▸ Task directions: When a line of the entries contains the word "background", report that line.
——————————
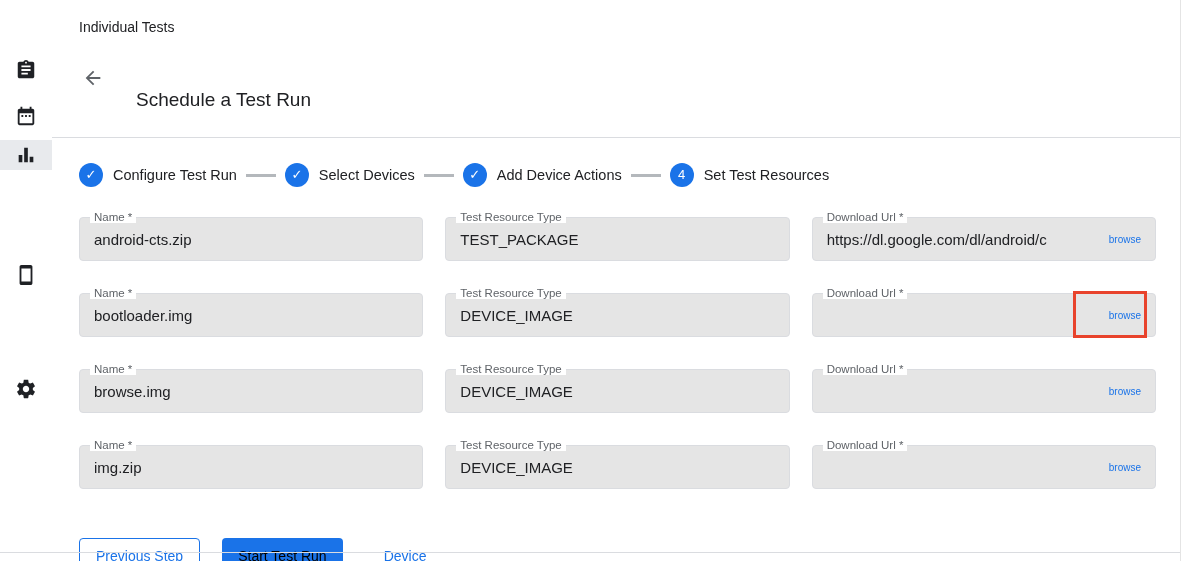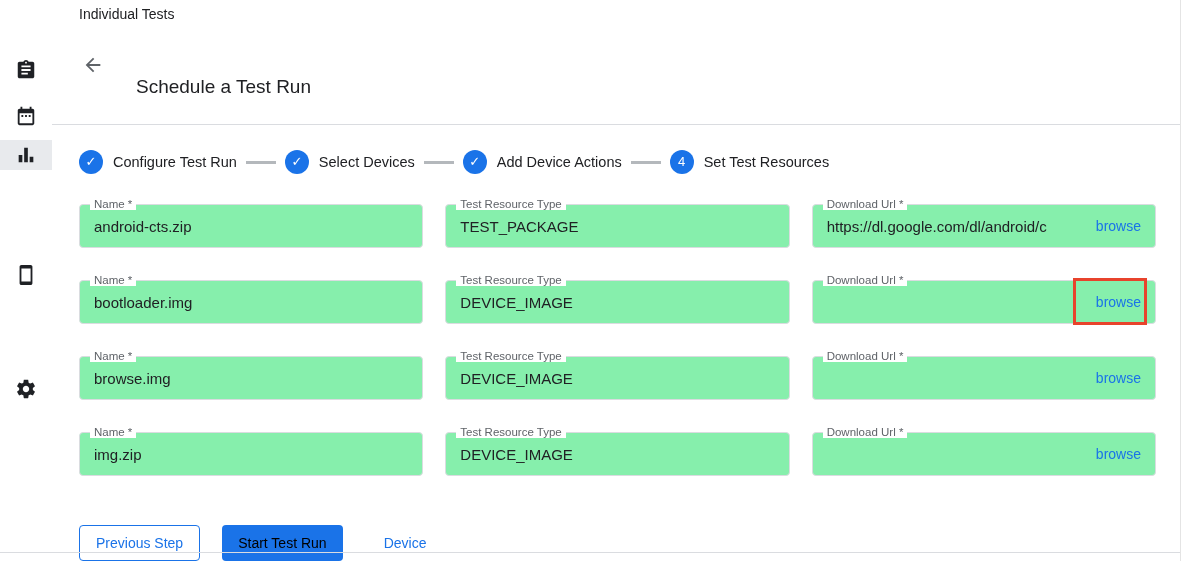--- a/index.html
+++ b/index.html
@@ -44,7 +44,7 @@
   }
 
   .breadcrumb {
-    padding-top: 6px;
+    padding-top: 19px;
     font-size: 14px;
     color: #202124;
   }

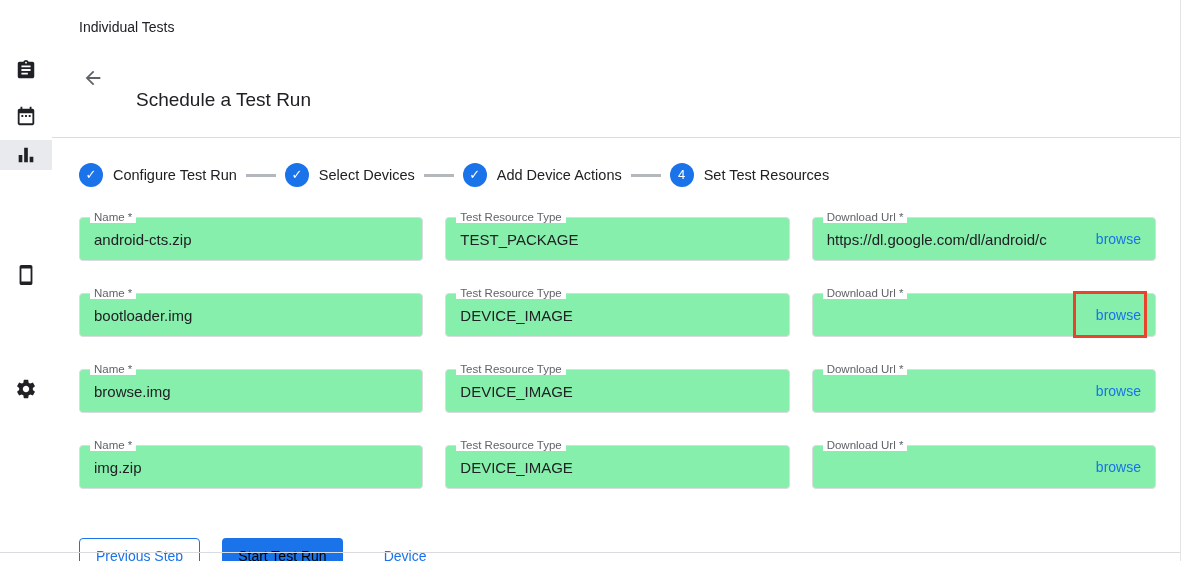--- a/index.html
+++ b/index.html
@@ -115,7 +115,7 @@
     height: 44px;
     border: 1px solid #dadce0;
     border-radius: 4px;
-    background: #86efac;
+    background: #e5e5e5;
     display: flex; align-items: center;
     padding: 0 14px;
   }

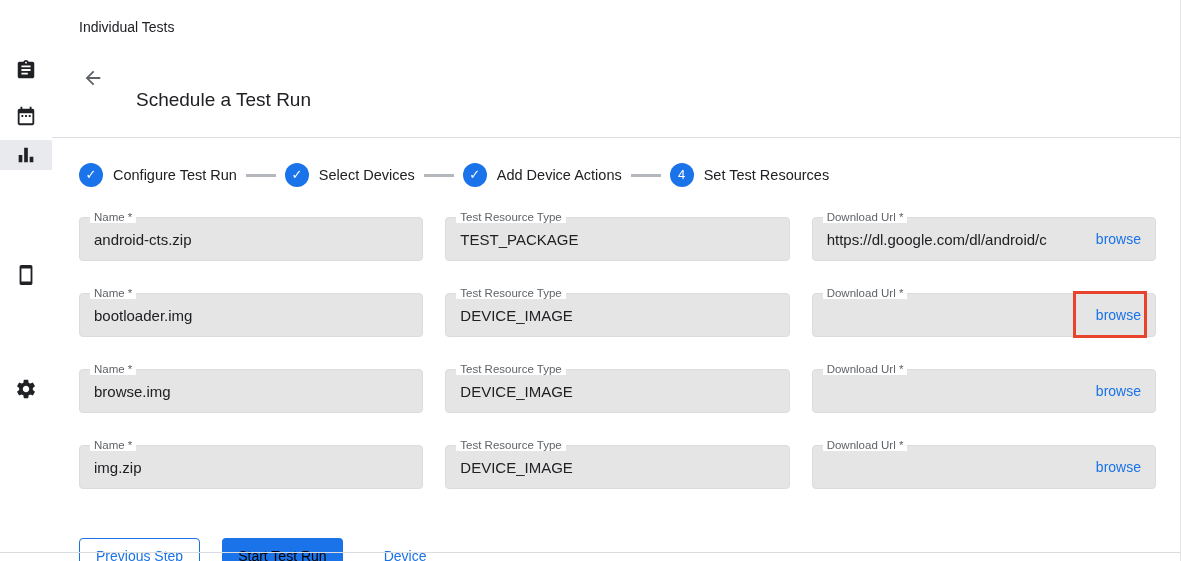--- a/index.html
+++ b/index.html
@@ -138,7 +138,7 @@
   }
   .browse {
     margin-left: 6px;
-    font-size: 14px;
+    font-size: 10px;
     color: #1a73e8;
     cursor: pointer;
     white-space: nowrap;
——————————
▸ Answer section:
-    background: #86efac;
+    background: #e5e5e5;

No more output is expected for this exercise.